Eric Richard, the man accused of killing Adam McCloud as the result of a bar fight in downtown Stillwater, made his first appearance today in Washington County District Court.
Richard, 22, of Stillwater faces second-degree unintentional murder and manslaughter charges stemming from the Sept. 28, assault of McCloud at Smalley’s Caribbean Barbeque and Pirate Bar in downtown Stillwater.
The complaint alleges that Richard and McCloud argued over a spilled drink, and that Richard was seen to have repeatedly punched McCloud in the face and head, causing him to fall and strike his head on the ground.
Richard told police he was acting in self-defense after being pushed by McCloud several times. His bail was initially set at $200,000.
Richard currently remains in custody of the Washington County Jail.
During Friday afternoon’s court hearing, Richard’s attorney Greg Schmidt asked the judge to reduce the bail amount or set a secondary bail with conditions.
Schmidt requested the bail be no more than $50,000 without conditions and no more than $20,000 with conditions. Schmidt said the bail should be reduced because Richard has no history of chemical abuse or mental health issues, no criminal record, has lived in the area for many years and has followed all the rules in jail.
“He has not had a criminal history and the charges in this case are not intentional-death charges—they are serious charges—but they are not intentional death,” Schmidt said. “The circumstances set forth in the complaint certainly are tragic and most unfortunate there’s no doubt about that, but as to criminal propensity Mr. Richard has not been charged with intentional death in this case.”
Schmidt said it is also difficult to work on this case with Richard in jail.
But Assistant Washington County Attorney Karin McCarthy countered Schmidt’s argument saying the bail is appropriate due to the seriousness of the alleged offense.

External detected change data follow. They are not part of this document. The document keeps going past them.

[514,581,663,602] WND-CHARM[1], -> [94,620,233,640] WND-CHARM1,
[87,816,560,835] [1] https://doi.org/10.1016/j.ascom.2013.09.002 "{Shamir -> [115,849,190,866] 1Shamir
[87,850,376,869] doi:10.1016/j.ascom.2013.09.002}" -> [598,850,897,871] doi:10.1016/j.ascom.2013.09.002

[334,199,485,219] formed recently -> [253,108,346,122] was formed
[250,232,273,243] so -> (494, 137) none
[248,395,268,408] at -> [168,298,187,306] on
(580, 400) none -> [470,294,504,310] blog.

“This is an incident that happened in a bar,” McCarthy told the judge. “It was a vicious incident where he hit the victim several times, the victim fell to the ground and the defendant left without making any attempt to check on the victim, and as we know, the victim died.”

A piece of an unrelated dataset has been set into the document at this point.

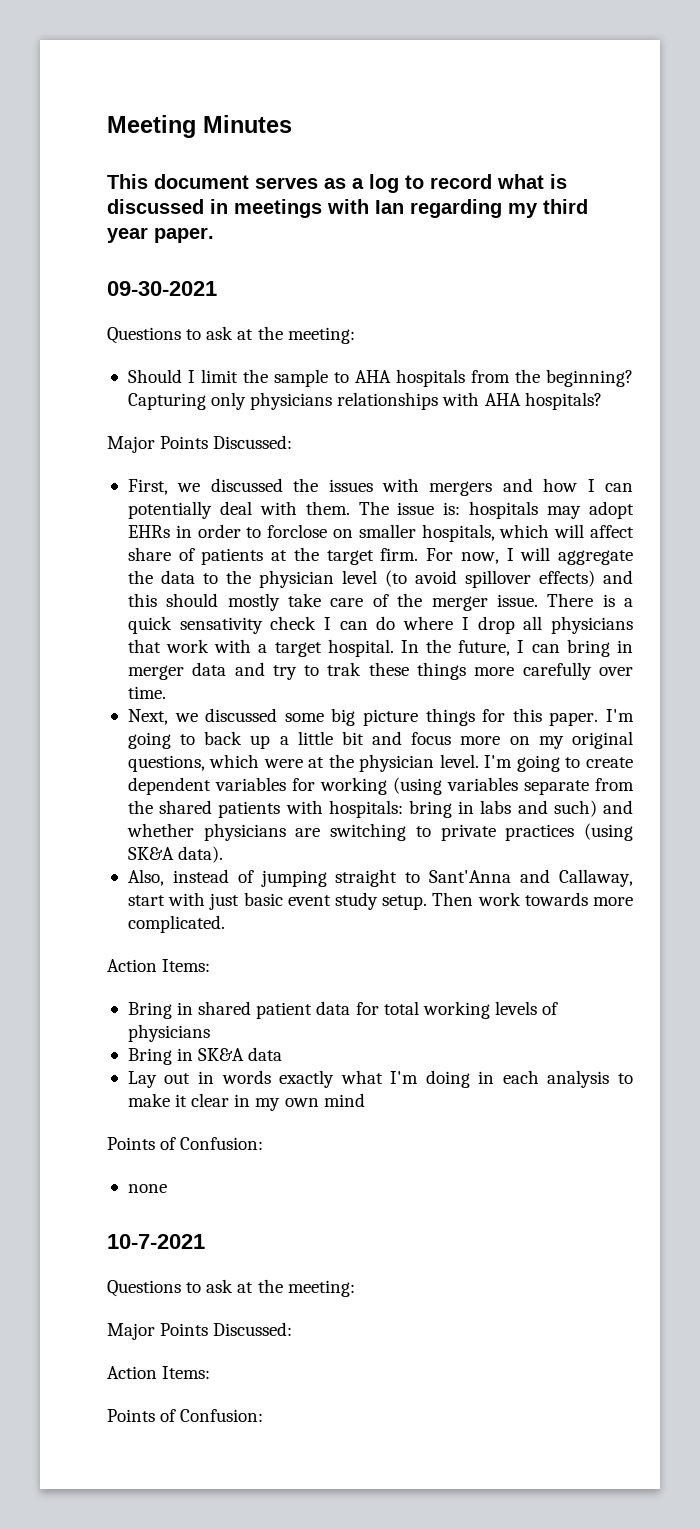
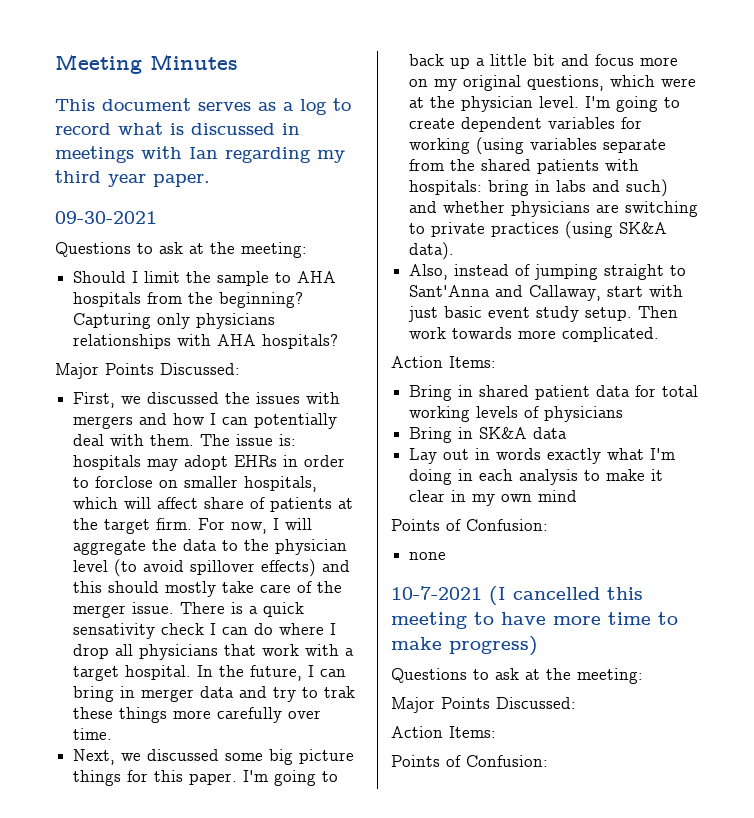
(205, 1241) none -> [489,586,643,605] [391,612,678,629] [391,636,538,656] (I cancelled this meeting to have more time to make progress)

McCarthy said this isn’t the first time Richard has had problems at Smalley’s.
“The defendant has been involved in fights in that bar on previous occasions, and in fact, was investigated for an incident just a few weeks prior to this incident,” McCarthy said. “This is a very serious case and there is a very high risk to public safety. The defendant committed a brutal assault on this victim in the bar that night, and I don’t think we should discount that.”
The judge kept Richard’s cash bail at $200,000. A secondary bail was set at $100,000 with conditions of abstaining from chemical use and submitting to random testing.
If Richard posts bail, he was ordered not to have any contact with the victim’s family or witnesses in the case. An omnibus hearing was set for Jan. 25 at 1 p.m.